For the past 150 years, humans have pumped extraordinary amounts of greenhouse gasses, such as CO2, into the atmosphere and warmed the planet at an alarming rate. To slow down climate change, societies tend to focus on two solutions for reducing greenhouse gas emissions: improving energy efficiency and developing and using renewable energy sources. United States President Joe Biden’s climate agenda includes a large effort to upgrade buildings to be more efficient and proposes investing billions of dollars for clean energy research. But are these strategies working as we expect?
A new study by University of Utah researchers compared every U.S. state’s CO2 emissions with their investment in the two solutions from 2009 to 2016. The authors found no statistically significant difference between energy efficiency improvement and renewable energy development—both resulted in some reductions in CO2 emissions when considering all societal sectors, although renewable energy investment was slightly more impactful.
The findings revealed two surprises. First, state governments’ policies aimed at helping consumers improve energy efficiency had no effect on CO2 emission. Rather, states with economy-wide lower energy input per each unit of economic output (per capita gross domestic product, GDP) emitted lower levels of the greenhouse gas. Second, investment in renewable energy sources led to increased levels of CO2 emissions in the residential sector. These outcomes are evidence of a well-known phenomenon called the rebound effect that describes when people respond to saving energy by consuming more, negating the benefit of CO2 reduction.
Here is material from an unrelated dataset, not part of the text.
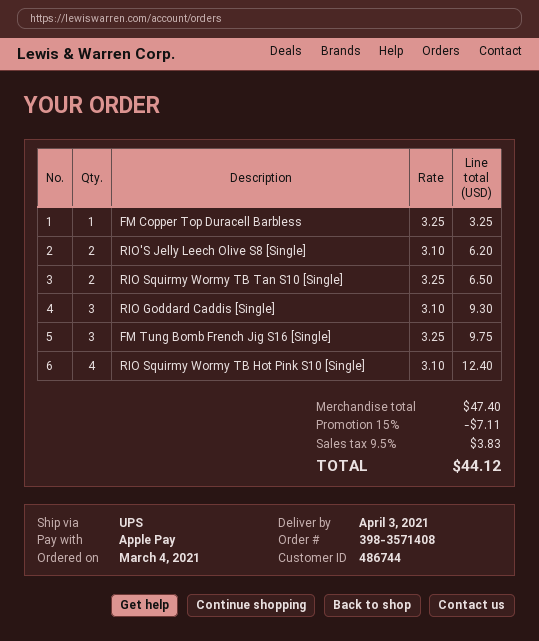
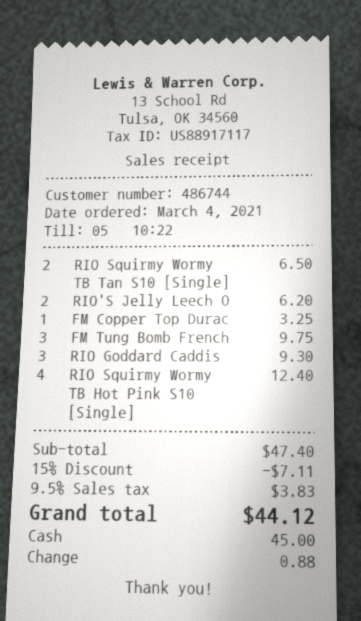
payment method: Apple Pay -> cash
“Lots of energy analysts tend to look at emissions as a technical problem that requires a technical solution; build more efficient vehicles, build homes to use less energy. What they don’t consider is human behavior. If you’ve got a hybrid car, the money you save on gas might allow you to drive more,” said the study’s lead author Lazarus Adua, assistant professor of sociology at the U. “My goal here is to let policymakers know that this rebound effect is a problem, and they need to address it. If you’re only paying attention to improving efficiency and investing in renewables, you’re not going to solve the problem.”
The study was published on Aug. 25, 2021, in the journal Global Environmental Change. Karen Xuan Zhang and Brett Clark of the Department of Sociology at the U were co-authors.
Energy efficiency improvement and renewable energy production
To assess each state’s energy efficiency improvement investment, the authors used two measures. The first is the American Council on an Energy-Efficient Economy’s scoring of U.S. states on policy initiatives aimed at improving energy efficiency in households or other buildings. The second is the state’s economic output per each British Thermal Unit (BTU) of energy consumed. This reveals how efficiently the economy uses energy to produce every dollar of GDP. To assess renewable energy production, Adua and his team calculated the proportion of a state’s total energy consumption from renewable energy sources, such as wind, solar, geothermal or hydropower.
They analyzed each solution’s impact on CO2 emissions across four sectors individually— residential, commercial, industrial, transportation—and the impact across all sectors combined.
The findings show that a 1% improvement of the economic output per BTU results in reduced CO2 emissions in residential, industrial and transportation sectors, confirming that overall improvement in production efficiency across society is beneficial. There’s no rebound effect because an individual probably won’t notice if they save money due to a more efficient economy. In contrast, a state’s energy efficiency policy scores had no statistical effect on CO2 emissions in any of the sectors. This is probably because they worked too well to save residents money and may have encouraged them to consume more elsewhere, Adua said.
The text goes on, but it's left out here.